Lifestyle and pharmacologic interventions with or without PCI proved to be a successful measure of secondary intervention that decreased associated risk in patients with coronary artery disease (CAD), based on results of a substudy of the COURAGE trial published March 23 in the Journal of the American College of Cardiology.
“Few clinical trials have included multiple risk factor intervention with behavioral and pharmacologic therapy as recommended by practice guidelines,” the authors noted. “Previous trials…failed to apply medical therapy that was multifaceted, aggressive and provided equally to both treatment arms."
David J. Maron, MD, of the Vanderbilt University School of Medicine in Nashville, Tenn., used data from the COURAGE trial, which enrolled 2,287 patients with stable CAD, to test the impact of lifestyle and pharmacologic optimal medical therapy (OMT) with (1,149 patients) or without PCI (1,138 patients).
Researchers looked at lifestyle medications including: smoking cessation, dietary intervention and exercise, while pharmacologic interventions included aspiring, clopidogrel, beta-blockers, angiotensin converting enzyme inhibitors and statins.
Results showed that lifestyle variables were similar between the two groups. For both groups, smoking rates had decreased from 23 percent to 19 percent and patients who reported reaching the dietary goal of consuming less than 7 percent of calories from saturated fat increased from 46 percent to 80 percent.
Additionally, patients who reported achieving the physical activity goal of walking 150 minutes per week or more increased from 58 percent to 66 percent.
Between baseline and five years, antiplatelet use increased 87 percent to 96 percent; beta-blockers 69 percent to 85 percent; and rennin-angiotensin-aldosterone system inhibitors 46 percent to 72 percent.
Before patients were randomized into the two cohorts, 31 percent took calcium channel blockers and 58 percent took long-acting nitrates. After six months these numbers rose to 40 percent and 50 percent and 55 percent and 71 percent for the PCI group and OMT group, respectively.
After five years, these same numbers were 42 percent versus 52 percent and 40 percent versus 57 percent, respectively.
The study results also showed that at baseline rates of those who took a combination of aspirin, beta-blocker and lipid drug therapy were 51 percent for both the PCI and OMT groups. After five years, these rates rose to 79 percent and 80 percent, respectively.
The number of patients taking aspirin, beta-blockers, lipid-lowering drugs and rennin-angiotensin-aldosterone system inhibitor therapy after five years was 55 percent for the PCI group and 51 percent for the OMT group, compared to 27 and 29 percent at baseline.
At six months, researchers reported that 97 percent of patients in both groups adhered to using the recommended dose of prescribed medications.
In addition, the study showed that 37 percent of patients at the beginning of the study had a fasting glucose level of less than 100 mg/dl, 28 percent had impaired fasting glucose of 100 to 125 mg/dl and 34 percent had diabetes. During the study, 191 patients developed diabetes—97 patients in the PCI group and 94 in the OMT group.

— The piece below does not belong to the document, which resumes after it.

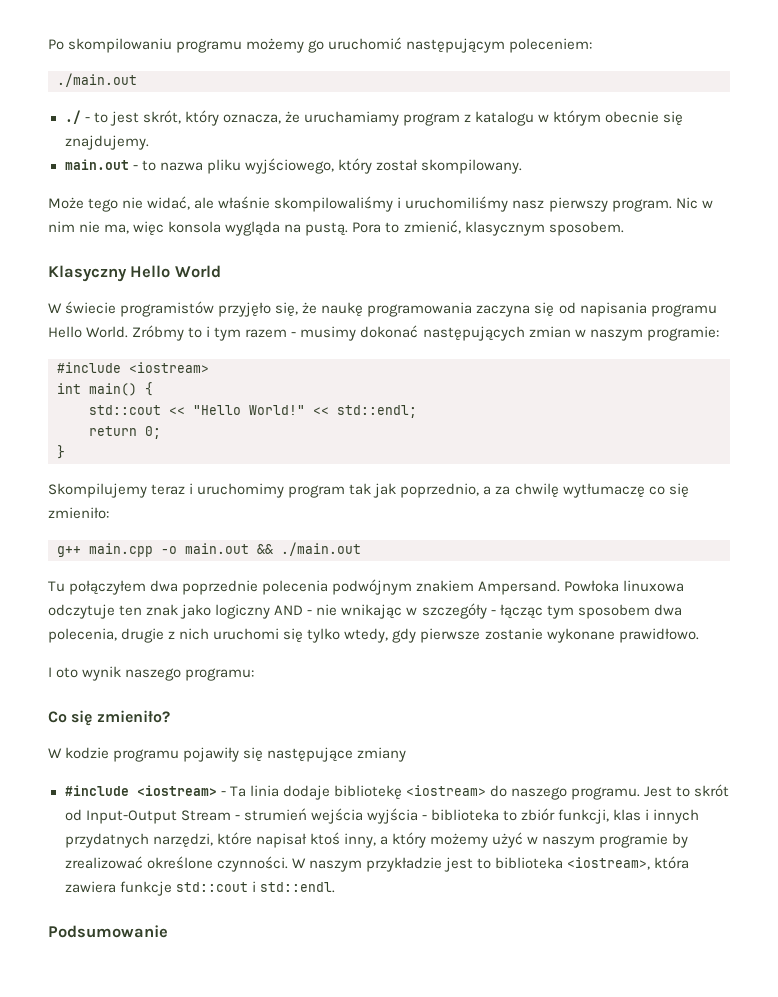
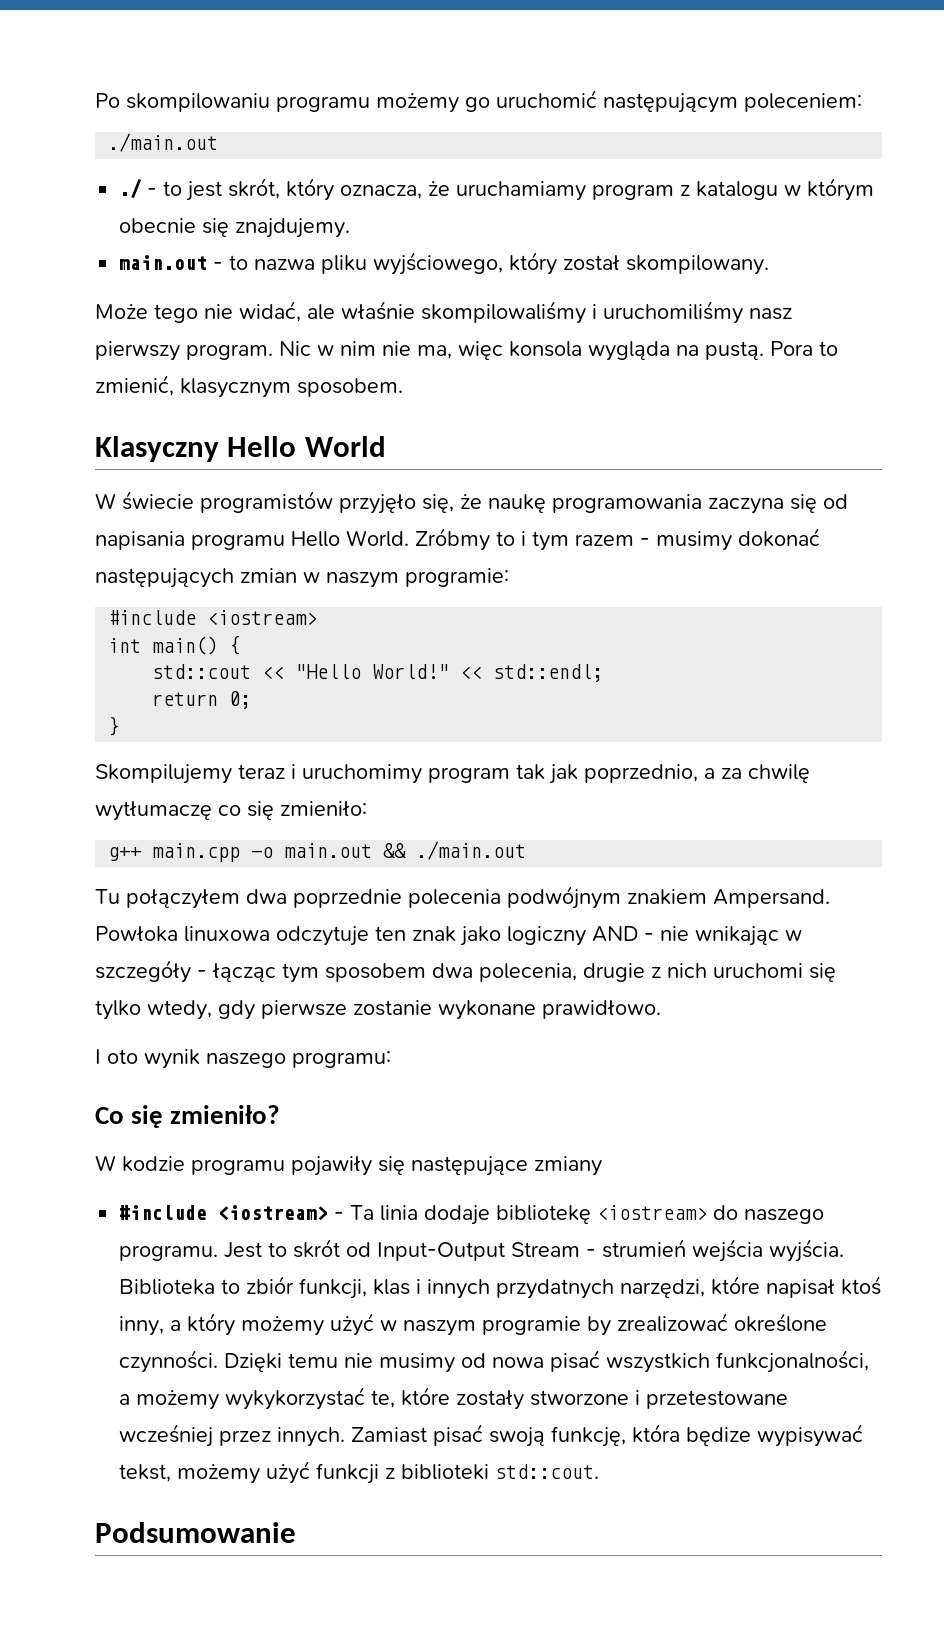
[366,808,499,824] wyjścia - biblioteka -> [769,1239,845,1262] [119,1279,216,1295] wyjścia. Biblioteka
[291,856,689,872] [64,881,335,896] W naszym przykładzie jest to biblioteka <iostream>, która zawiera funkcje std::cout i std::endl. -> [224,1350,870,1373] [119,1387,789,1410] [119,1424,864,1447] [119,1461,600,1484] Dzięki temu nie musimy od nowa pisać wszystkich funkcjonalności, a możemy wykykorzystać te, które zostały stworzone i przetestowane wcześniej przez innych. Zamiast pisać swoją funkcję, która będize wypisywać tekst, możemy użyć funkcji z biblioteki std::cout.

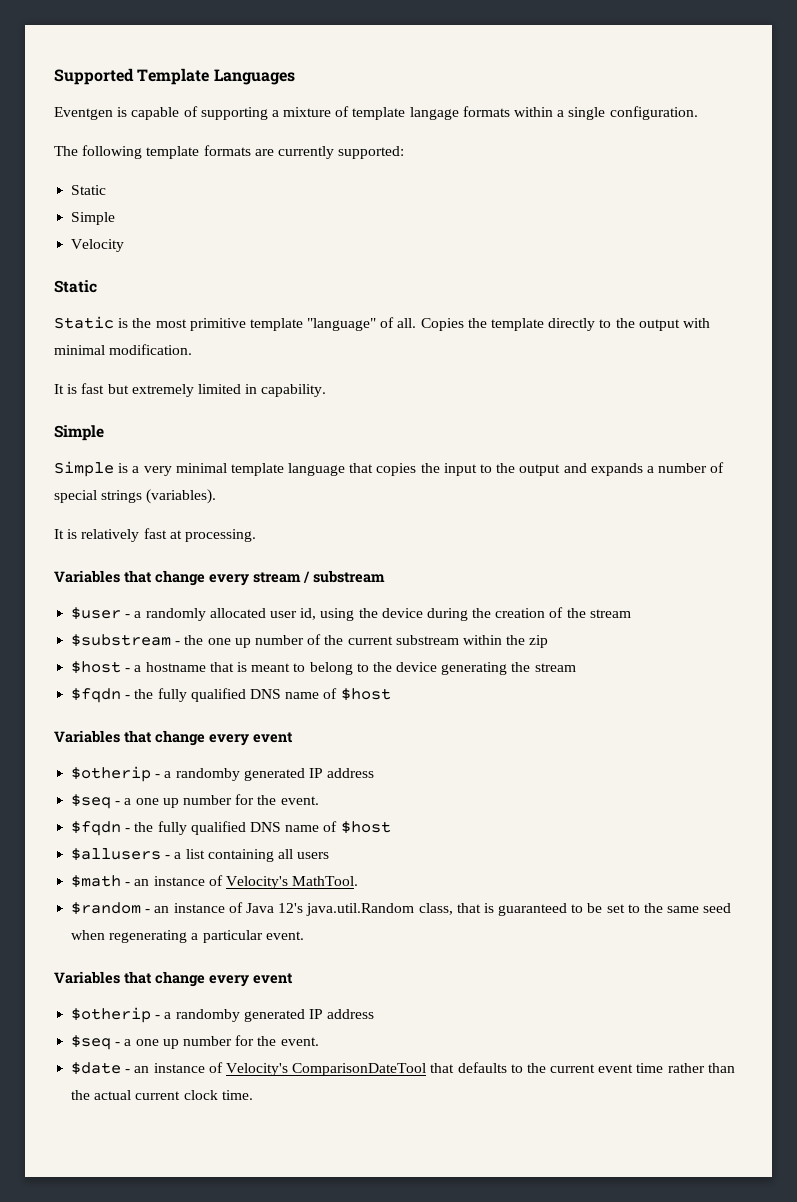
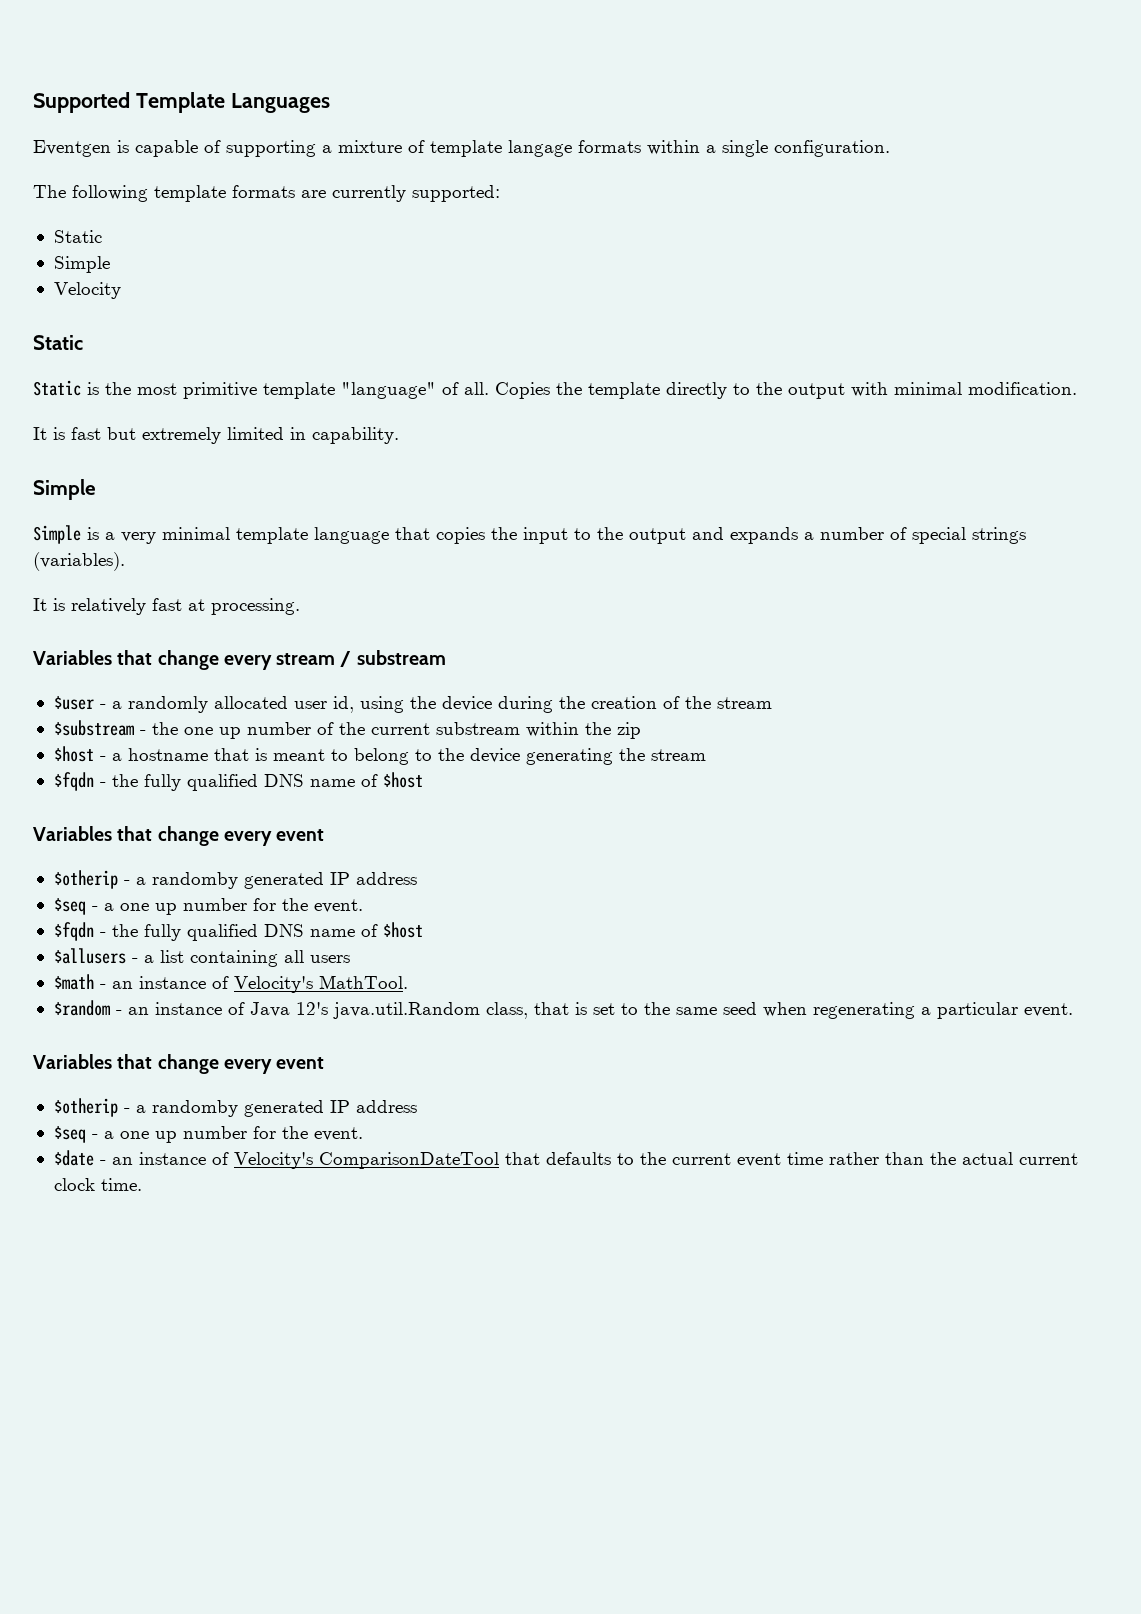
[498,903,603,916] guaranteed to be -> (587, 1008) none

Because during the study medications were paid for, the researchers said they therefore “cannot assess to what extent free medication influenced behavior.”
“The delivery of OMT in the COURAGE trial is a model for secondary prevention in practice, with potential policy implications regarding the use of nurse case mangers and free medications to optimally manage patients with chronic CAD,” the authors concluded.
In an accompanied editorial, Patrick T. O’Gara, MD, of Brigham and Women’s Hospital in Boston, said that, “with very rare exception, individual practice groups and healthcare systems are not currently structured or financed to deliver the intensity of longitudinal care provided to COURAGE trial enrollees.”
While he said that “it would be easy to dismiss the COURAGE trial results as being too impractical, expensive, or difficult to replicate in practice,” he added that “several barriers will need to be addressed and overcome” so programs that will improve public health in “ways that are both predictable and affordable from patient-centered and societal perspectives” can be implemented.